Magnetic Fields' Exposure Treatment

The seeds were exposed to magnetic fields (MF) produced by a coil manufactured in the lab. A DC power supply (Labornetzgerät QUATPOWER LN-5003XE, Pollin electronic) with adjustable voltage output was used. The cylindrical copper-coil was wound on a polyethene tube, 12 cm in diameter and 50 cm in length (Supplementary Figure 1). Calibration of the system and tests for the accuracy and uniformity of the MF was performed using a Gauss-meter with a Hall Effect based B-probe (HIRS Magnetic Instruments Ltd., Type GM08). The points used for the following equation are measured with both Transverse Probe (type TP002) and Axial Probe (AP002).
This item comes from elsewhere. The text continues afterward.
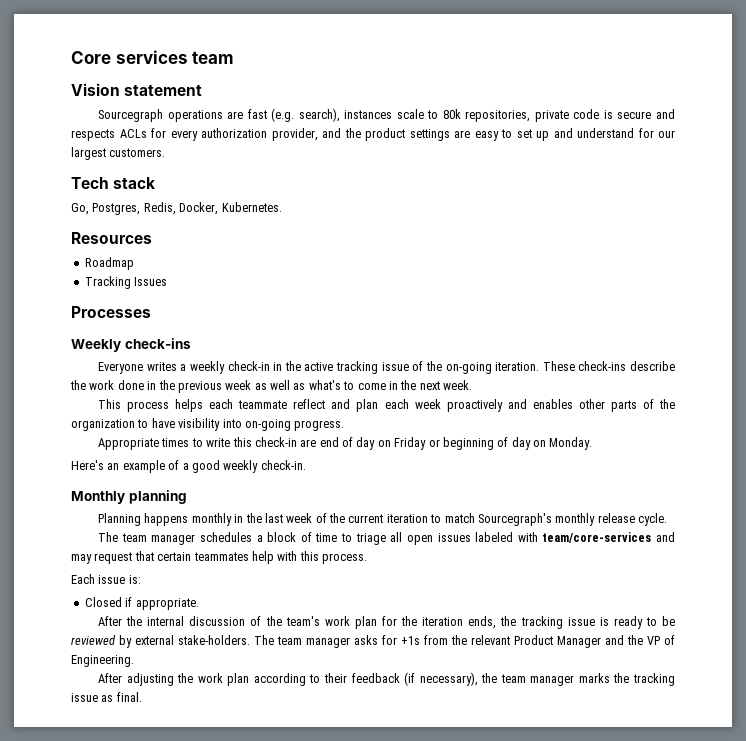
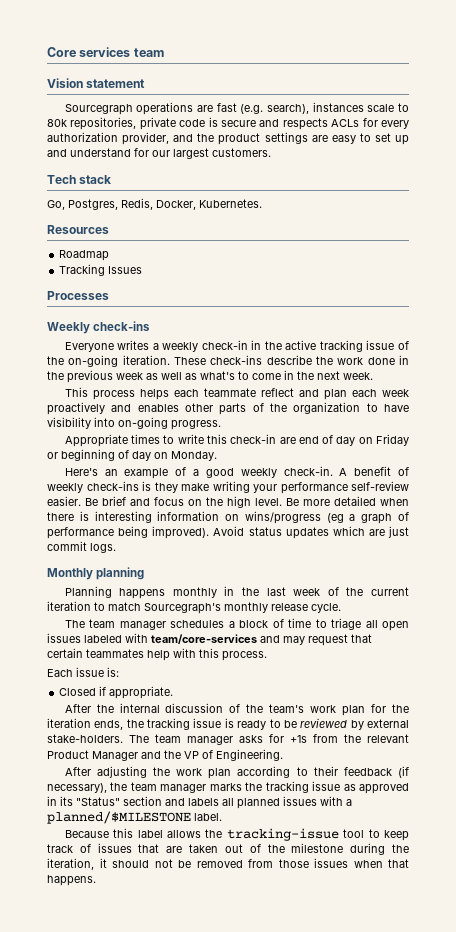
+ A benefit of weekly check-ins is they make writing your performance self-review easier. Be brief and focus on the high level. Be more detailed when there is interesting information on wins/progress (eg a graph of performance being improved). Avoid status updates which are just commit logs.
- After adjusting the work plan according to their feedback (if necessary), the team manager marks the tracking issue as final.
+ After adjusting the work plan according to their feedback (if necessary), the team manager marks the tracking issue as approved in its "Status" section and labels all planned issues with a planned/$MILESTONE label.
+ Because this label allows the tracking-issue tool to keep track of issues that are taken out of the milestone during the iteration, it should not be removed from those issues when that happens.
A diagram of the data is shown in Supplementary Figure 1B. The equation for calculating the MF strength is:

B(I)=0.014 mT+5.245 mTAI

where B is the MF strength measured in mT, and I is the current passed through the coil measured in Ampere. The electric field generated by the voltage applied to the coil can be estimated as follows. The coil has four layers on the plastic tube. Only the inner layer is seen by the seeds since there is no gap between the windings. For maximum voltage applied (50 V) and a length 0.5 m of the coil, there was an electric field of 50 V/4/0.5 m = 25 V/m parallel to the magnetic field. To get an MF of 7 mT, about 40 V had to be applied to the coil. The resulting electrical field strength was then 20 V/m. The temperature recorded with a thermometer read 22 ± 1°C. We applied 7 mT of MF for different time points including 1, 3, and 6 h and a long exposure for 5 days, 6 h a-day. With no MF applied, untreated seeds were used as control under similar conditions. Statistical analysis was done using the student t-test.

Proteomics Extraction and LC-MS/MS Analysis

All samples (5-day-old seedlings) were frozen in liquid nitrogen to stop any enzymatic activity and were further subjected to proteomic analysis. MF leads to redistribution of the cellular activities. This is why applying the proteomic analysis to the whole plant is not very informative (Herranz et al., 2013; Maffei, 2014). Therefore, in this study, we separated the root and shoot from the 5-day-old seedlings for further analysis.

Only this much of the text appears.